This review summarizes the major findings from studies in which tensile strain has been applied to enhance differentiation into myoblasts and muscle morphogenesis. We will not discuss the role of vascularization and innervation in muscle regeneration. We examine the mechanistic basis by which applied strains are mechanotransduced into an increased myogenic gene expression and report on the observed effects of strain parameters such as frequency, amplitude, and duration on both progenitor and terminally differentiated cells. Our review encompasses studies of monolayer (2D) and biomaterial-based (3D) systems, touching future applications for translatable therapies and addressing potential future research directions in the field.

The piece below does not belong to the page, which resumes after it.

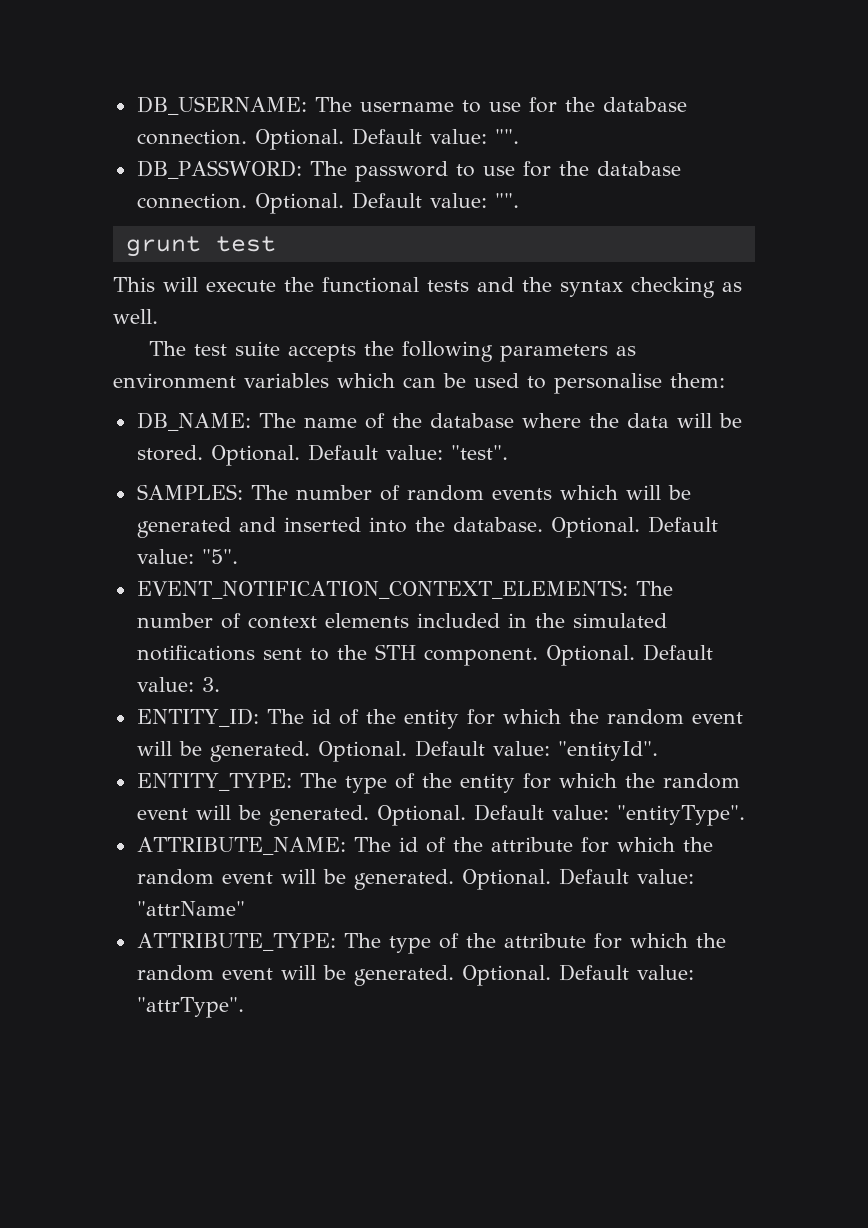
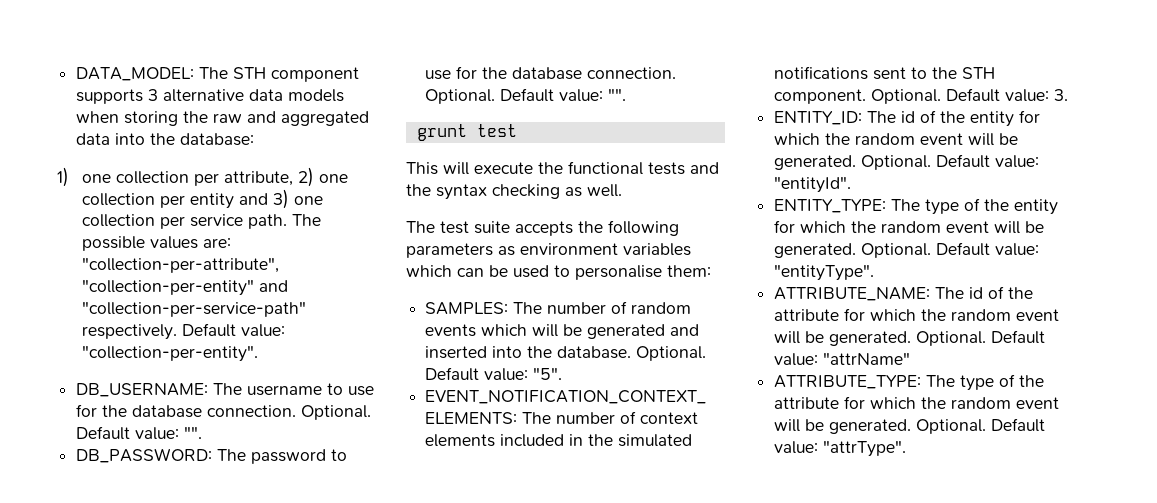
(136, 105) none -> [76,67,360,82] [76,89,345,104] [76,111,370,126] [76,133,255,146] [57,167,349,187] [82,189,324,209] [82,214,322,229] [82,236,232,251] [82,257,280,273] [82,279,289,296] [82,301,307,317] [82,323,286,340] [82,345,259,362] DATA_MODEL: The STH component supports 3 alternative data models when storing the raw and aggregated data into the database: // 1) one collection per attribute, 2) one collection per entity and 3) one collection per service path. The possible values are: "collection-per-attribute", "collection-per-entity" and "collection-per-service-path" respectively. Default value: "collection-per-entity". //
[136,412,742,431] [136,444,508,466] // DB_NAME: The name of the database where the data will be stored. Optional. Default value: "test". -> (711, 271) none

Mechanotransduction and Myogenesis
While the intersection of myogenic and mechanotransduction pathways has yet to be fully understood, there are known mechanisms that can help explain how these cellular phenomena coexist in muscle development and regeneration. Integrin receptors and mechanosensitive channels, as illustrated in Figure 1, are among the cellular hardware through which strain-generated signaling can be propagated within the cell. Integrin-mediated adhesions enable cells to detect mechanical stresses applied to the extracellular matrix (ECM). Signaling can be propagated inside the cell through integrin-connected proteins such as focal adhesion kinase (FAK). In this regard, Quach et al. have shown that the FAK activity regulates myoblast fusion; FAK inhibition impairs fusion, leaving myogenic factors unchanged.25 The Rho-Rock pathway has also been shown to affect myogenesis.26 The expression of RhoA protein first rapidly increases and then decreases after 2–3 days. Continuous upregulation of RhoA is an obstacle to further differentiation and fusion. Doherty et al. have described the mechanism of molecular regulation governing this time dependence of RhoA.27 Skeletal muscle differentiation involves several transcription factors such as myoD and Myf5 followed by myogenin and MRF4, which results in the activation of the thick filament motor protein, myosin heavy chain (MHC). It has been hypothesized that the strain effect on myogenesis may occur through strain-generated signaling that targets intracellular transcription factors such as myoD and affects their transcriptional activity.28
Integrin signaling proceeding through FAK also regulates stem cell fate decision by changes in cytoskeletal tension.29 This is potentially mediated through mechanosensitive channels tethered to the cytoskeleton that regulate Ca2+ transport. However, another mechanism can be the direct mechanochemical transmission of the applied strains to the cell nucleus. This transmission is structurally supported by the integrin connections to the cytoskeleton through adapter proteins (vinculin, paxilin, talin, and so on) and the cytoskeletal connection to the nucleus by Nesprin 1/2 and SUN 1/2. This direct tethering of the nucleus to the ECM through the cytoskeleton is depicted in Figure 1. A study by Maniotis et al. demonstrated how the mechanical perturbation introduced at the integrin resulted in the mechanical changes in the nucleus.30 Moreover, Thomas et al. showed that changes in cell and nuclear shape resulted in changes in gene expression and protein synthesis.31 There are two hypotheses that describe how mechanical strains that have been transmitted to the nucleus cause perturbations of the nuclear content: (1) transport of biochemical factors through the nuclear pores can change on a timescale of ∼25 s for diffusion over 50 μm, and (2) the chromatin content can deform due to 3D deformation of the nucleus as a whole on a timescale of ∼2 μs as the stress wave propagates through the cytoskelton.32 The latter mechanism has been computationally simulated in the case of the original integrin perturbation caused by changes in the cell–substrate adhesion area.33
In addition to these pathways, there is some evidence that the neuronal nitric oxide synthase (nNOS) pathway is involved in the translation of mechanical cues to phenotypic changes in the cell. The application of Nω-Nitro-L-arginine methyl ester hydrochloride (L-NAME), an NOS blocking agent, to a culture of C2C12 myoblasts under biaxial cyclic strain eliminated the increase in myogenic outcomes that was seen with strain alone.12 Strain has also been shown to increase the nNOS expression in skeletal muscle, which associates with the cytodystrophin complex and increases the release of nitric oxide (NO).34,35 This chain of events increased the apparent Young's Modulus of the cells through higher production of talin and vinculin36 (Fig. 1) and could lead to a positive feedback loop for amplification of the strain signal. AKT activation through phosphorylation is also nNOS dependent.12 AKT has many important downstream targets, including phosphorylation of GSK-3β, making it inactive and unable to translocate to the nucleus to turn on atrophy genes and preventing muscular atrophy.37 Likely, several of these mechanotransduction pathways might be simultaneously involved in the translation of applied strain to myogenic phenotypic changes in myoblast-like cells.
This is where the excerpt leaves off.